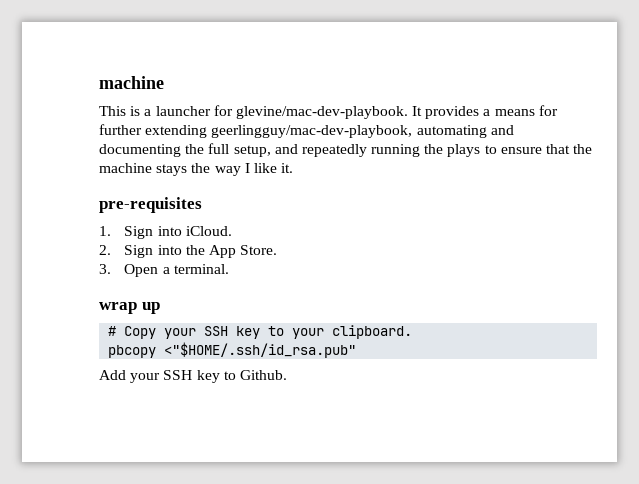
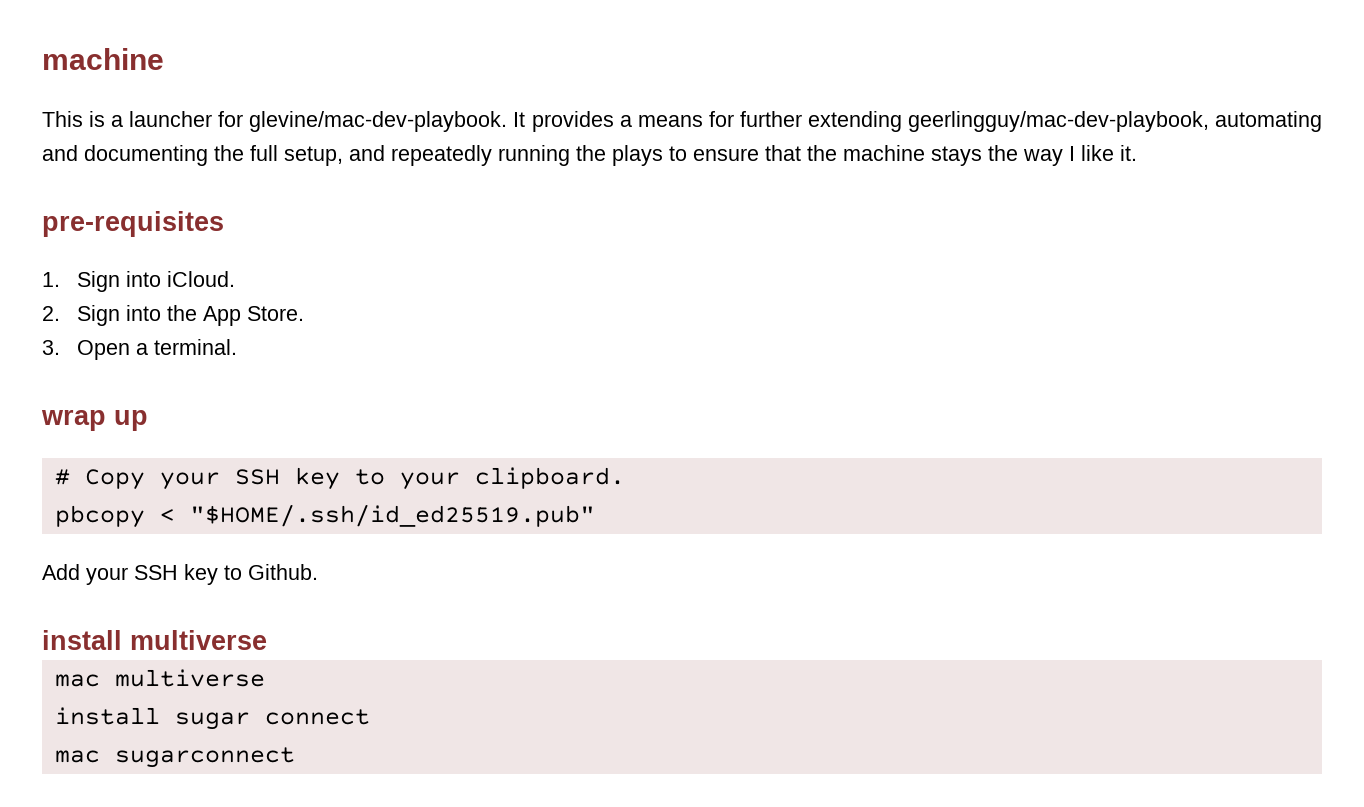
- pbcopy <"$HOME/.ssh/id_rsa.pub"
+ pbcopy < "$HOME/.ssh/id_ed25519.pub"
+ install multiverse
+ mac multiverse
+ install sugar connect
+ mac sugarconnect

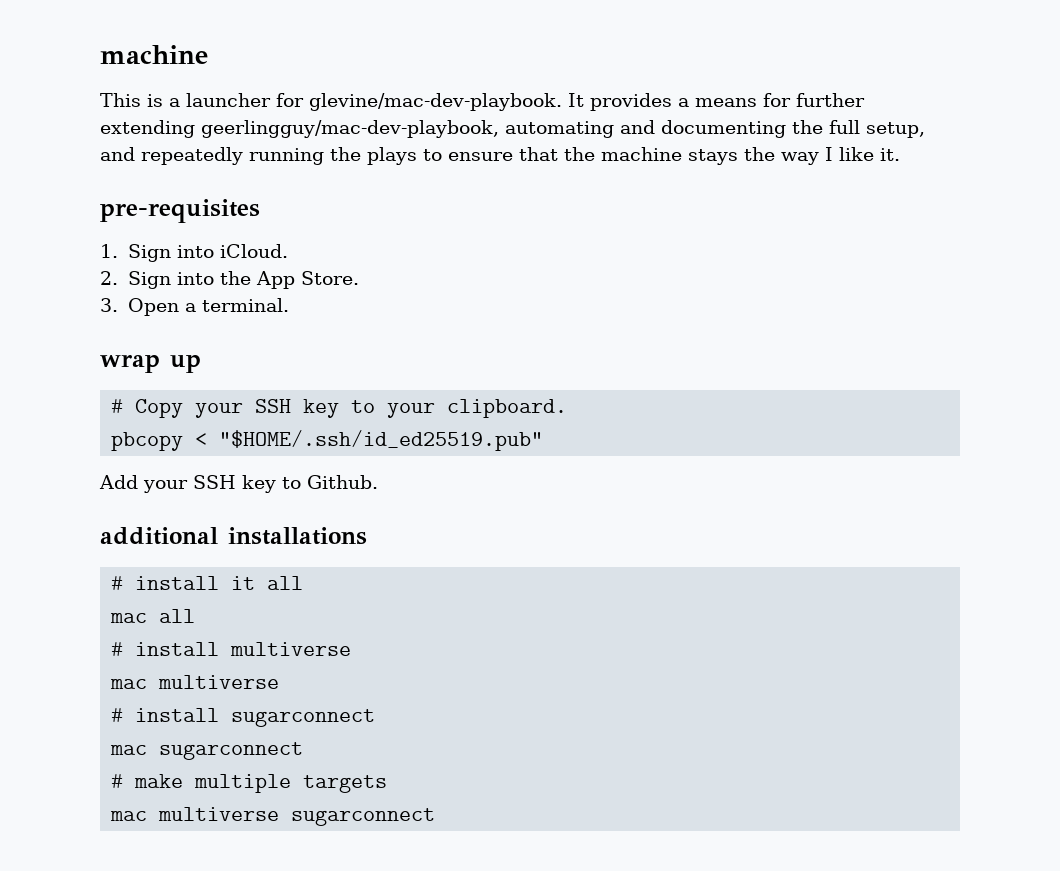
- install multiverse
+ additional installations
+ # install it all
+ mac all
+ # install multiverse
- install sugar connect
+ # install sugarconnect
+ # make multiple targets
+ mac multiverse sugarconnect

EXERCISE BRIEF:
The answer must be an exact copy of the lines from the one containing "- install multiverse" through the last line of the records, both included.

TASK RESPONSE:
- install multiverse
+ additional installations
+ # install it all
+ mac all
+ # install multiverse
- install sugar connect
+ # install sugarconnect
+ # make multiple targets
+ mac multiverse sugarconnect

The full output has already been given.